Segundo o juiz, a decisão sobre outro detento que passou no mesmo curso deverá ser mais rigorosa devido à natureza do crime cometido.
Existem outros três pedidos, de pessoas que passaram nos cursos de Direito, Matemática e Serviço Social, e ele deve decidir na terça ou na quarta-feira, depois que fizer uma oitiva com eles. "Essa entrevista é importante para verificar se não há risco de reincidência. É bom ressaltar que esses três já passaram pelo crivo de um psiquiatra e o comportamento carcerário deles foi favorável", frisa Nakadomari.

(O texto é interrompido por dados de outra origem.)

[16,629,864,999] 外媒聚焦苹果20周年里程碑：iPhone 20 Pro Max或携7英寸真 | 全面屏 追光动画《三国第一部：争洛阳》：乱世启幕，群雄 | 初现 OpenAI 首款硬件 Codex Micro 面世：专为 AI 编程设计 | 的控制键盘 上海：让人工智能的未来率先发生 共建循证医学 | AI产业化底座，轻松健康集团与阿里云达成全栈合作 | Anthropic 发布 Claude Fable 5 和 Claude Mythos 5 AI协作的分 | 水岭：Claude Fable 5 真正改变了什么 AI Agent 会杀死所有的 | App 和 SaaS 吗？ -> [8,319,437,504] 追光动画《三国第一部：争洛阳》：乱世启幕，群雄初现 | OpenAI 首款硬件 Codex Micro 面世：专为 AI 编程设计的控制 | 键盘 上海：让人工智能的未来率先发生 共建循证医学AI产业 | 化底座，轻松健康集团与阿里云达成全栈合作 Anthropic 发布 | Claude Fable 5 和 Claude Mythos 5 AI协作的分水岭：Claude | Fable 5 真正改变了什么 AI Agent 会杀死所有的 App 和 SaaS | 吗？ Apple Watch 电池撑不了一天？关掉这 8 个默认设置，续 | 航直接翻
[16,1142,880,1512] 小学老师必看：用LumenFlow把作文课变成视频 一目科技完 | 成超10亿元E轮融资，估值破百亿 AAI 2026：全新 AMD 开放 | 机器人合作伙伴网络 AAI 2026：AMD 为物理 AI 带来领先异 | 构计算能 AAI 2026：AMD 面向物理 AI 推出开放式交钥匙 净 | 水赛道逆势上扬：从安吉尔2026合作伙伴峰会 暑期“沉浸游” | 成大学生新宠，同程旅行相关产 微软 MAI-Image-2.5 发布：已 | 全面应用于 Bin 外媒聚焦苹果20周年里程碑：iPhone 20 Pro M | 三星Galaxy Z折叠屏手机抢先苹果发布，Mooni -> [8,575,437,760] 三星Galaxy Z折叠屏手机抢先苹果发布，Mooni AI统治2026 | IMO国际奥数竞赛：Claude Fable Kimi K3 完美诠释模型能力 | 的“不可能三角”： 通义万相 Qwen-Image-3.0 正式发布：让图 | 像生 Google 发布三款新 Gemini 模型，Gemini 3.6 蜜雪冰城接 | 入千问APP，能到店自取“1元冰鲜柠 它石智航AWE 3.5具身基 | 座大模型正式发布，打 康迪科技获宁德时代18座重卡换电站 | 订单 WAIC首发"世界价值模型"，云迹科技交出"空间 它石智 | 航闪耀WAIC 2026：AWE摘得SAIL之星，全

No Centro de Reintegração Social de Londrina (Creslon), onde Silva Junior cumpre a pena, o diretor Reginaldo Peixoto expõe que ele já cumpriu 14 anos de prisão e que nunca apresentou problema de disciplina. "Ele trabalha aqui e faz outros cursos. Já entramos em contato com a família para comunicar sobre sua aprovação e estamos na expectativa de que ele não volte a ser preso e ganhe uma nova profissão", torce.
Silva Junior está ansioso e, ao mesmo tempo, animado para começar a estudar. "Quero conhecer outro universo, diferente desse em que estive por 14 anos", pondera. Ele destaca que quer agarrar essa nova oportunidade e se tornar um orgulho para o seu filho. "Já tenho 37 anos e sei que tenho que aproveitar esta oportunidade. Saio de cabeça erguida e direto para a faculdade", pondera.

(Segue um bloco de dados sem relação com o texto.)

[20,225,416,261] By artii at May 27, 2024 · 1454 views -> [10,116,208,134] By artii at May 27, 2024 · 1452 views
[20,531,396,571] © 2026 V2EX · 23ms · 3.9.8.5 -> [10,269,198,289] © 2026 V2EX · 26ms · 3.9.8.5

Ele destaca que desde que estava preso na Penitenciária Estadual de Londrina 2 (PEL 2) estudou em um cursinho com professores da UEL. Foram três meses de aula e, depois que foi transferido para o Creslon, levou as apostilas e continuou seus estudos por conta própria. "Quando fiz o vestibular, uma das minhas vantagens é que permaneci calmo e os outros estudantes estavam todos ansiosos", compara.
A pedagoga do Creslon, Denise Peixoto de Souza, foi a responsável pela inscrição de Silva Junior no vestibular. Ela disse uma frase a Silva Junior que ressoou durante todo esse processo: "Como você quer ser conhecido?", acrescentando que não se pode mudar o passado das pessoas, mas o que é feito daqui para a frente é possível alterar.